O técnico Osvaldo Costa Miranda diz que a resinose volta e meia ataca pés de caju na região, mas, geralmente, a doença é detectada a tempo. “Quando isso acontece, as plantas são tratadas e se recuperam”, testemunha. A parte superficial da casca é raspada e fungicida à base de cobre é aplicado na área. Doenças como broca-do-tronco também são combatidas pelos técnicos da EBDA.
Muito parecida com a resinose, a broca leva esse nome por formar buracos no tronco e provocar a excreção de resina. O controle se dá por meio da raspagem da resina e a aplicação de inseticidas.
José Augusto Garcia, mestre em caju que também trabalha em Ribeira do Pombal, aponta como uma das possíveis causas da resinose no oeste a irrigação, que umidifica a base do tronco, favorecendo o ataque dos fungos. “Se a irrigação fosse por gotejamento, talvez não teria essa alta incidência da doença”, sugere.
Cerca de 200 agricultores de 20 municípios da região nordeste integram a Cooperativa da Cajuicultura Familiar do Nordeste da Bahia (Cooperacaju), fundada em dezembro do ano passado. A entidade já conseguiu a aprovação de projeto pela Fundação Banco do Brasil, que liberou recursos para a construção de três minifábricas de beneficiamento da castanha em Cícero Dantas, Banzaê e Olindina.
“A castanha será cortada, torrificada em uma estufa e fritada em óleo vegetal e sal”, detalha o agricultor José Roberto de Souza, presidente da Cooperacaju.
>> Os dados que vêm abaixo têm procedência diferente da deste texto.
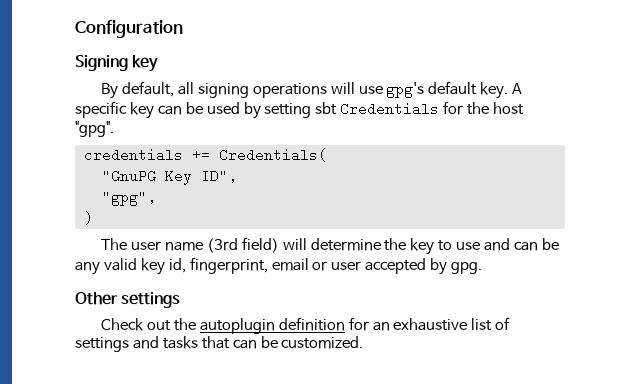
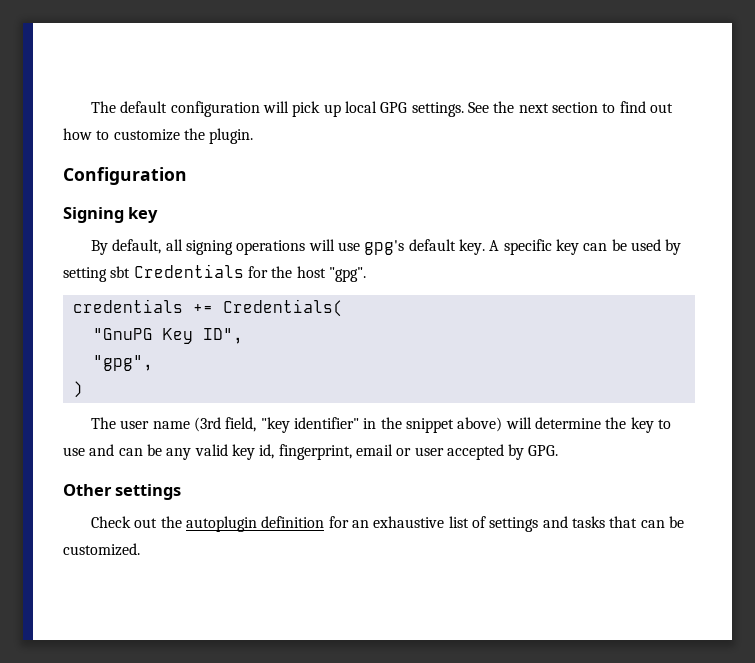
+ The default configuration will pick up local GPG settings. See the next section to find out how to customize the plugin.
- The user name (3rd field) will determine the key to use and can be any valid key id, fingerprint, email or user accepted by gpg.
+ The user name (3rd field, "key identifier" in the snippet above) will determine the key to use and can be any valid key id, fingerprint, email or user accepted by GPG.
A perspectiva é que a produção chegue a 300 toneladas de castanha por ano. A utilização do pedúnculo, segundo José Roberto, está em fase de negociação com uma fábrica de suco de Nova Soure e a cooperativa tem projeto de uma beneficiadora de suco e doce no município de Cipó.
Morador do assentamento Curralinho, em Euclides da Cunha, o presidente da Cooperacaju confirma que a EBDA tem apoiado os plantadores de caju da região, que chegam a produzir 33 mil toneladas de castanha por ano.